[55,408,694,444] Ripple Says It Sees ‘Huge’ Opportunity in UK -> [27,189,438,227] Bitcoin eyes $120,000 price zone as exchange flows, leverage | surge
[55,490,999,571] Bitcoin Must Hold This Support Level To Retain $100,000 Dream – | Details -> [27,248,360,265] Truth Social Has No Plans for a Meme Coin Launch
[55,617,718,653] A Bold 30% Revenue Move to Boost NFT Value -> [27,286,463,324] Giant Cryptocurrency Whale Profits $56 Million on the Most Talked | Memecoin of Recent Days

= = = =

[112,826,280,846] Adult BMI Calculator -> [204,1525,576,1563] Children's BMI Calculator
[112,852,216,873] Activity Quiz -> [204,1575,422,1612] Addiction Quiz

= = = =

▸ **Instructions for the task**
Copy the lines of the data above exactly as written, beginning with the line containing "[55,408,694,444] Ripple Says" and ending with the line containing "[55,617,718,653] A Bold", and leave out all other lines.

▸ **Solution**
[55,408,694,444] Ripple Says It Sees ‘Huge’ Opportunity in UK -> [27,189,438,227] Bitcoin eyes $120,000 price zone as exchange flows, leverage | surge
[55,490,999,571] Bitcoin Must Hold This Support Level To Retain $100,000 Dream – | Details -> [27,248,360,265] Truth Social Has No Plans for a Meme Coin Launch
[55,617,718,653] A Bold 30% Revenue Move to Boost NFT Value -> [27,286,463,324] Giant Cryptocurrency Whale Profits $56 Million on the Most Talked | Memecoin of Recent Days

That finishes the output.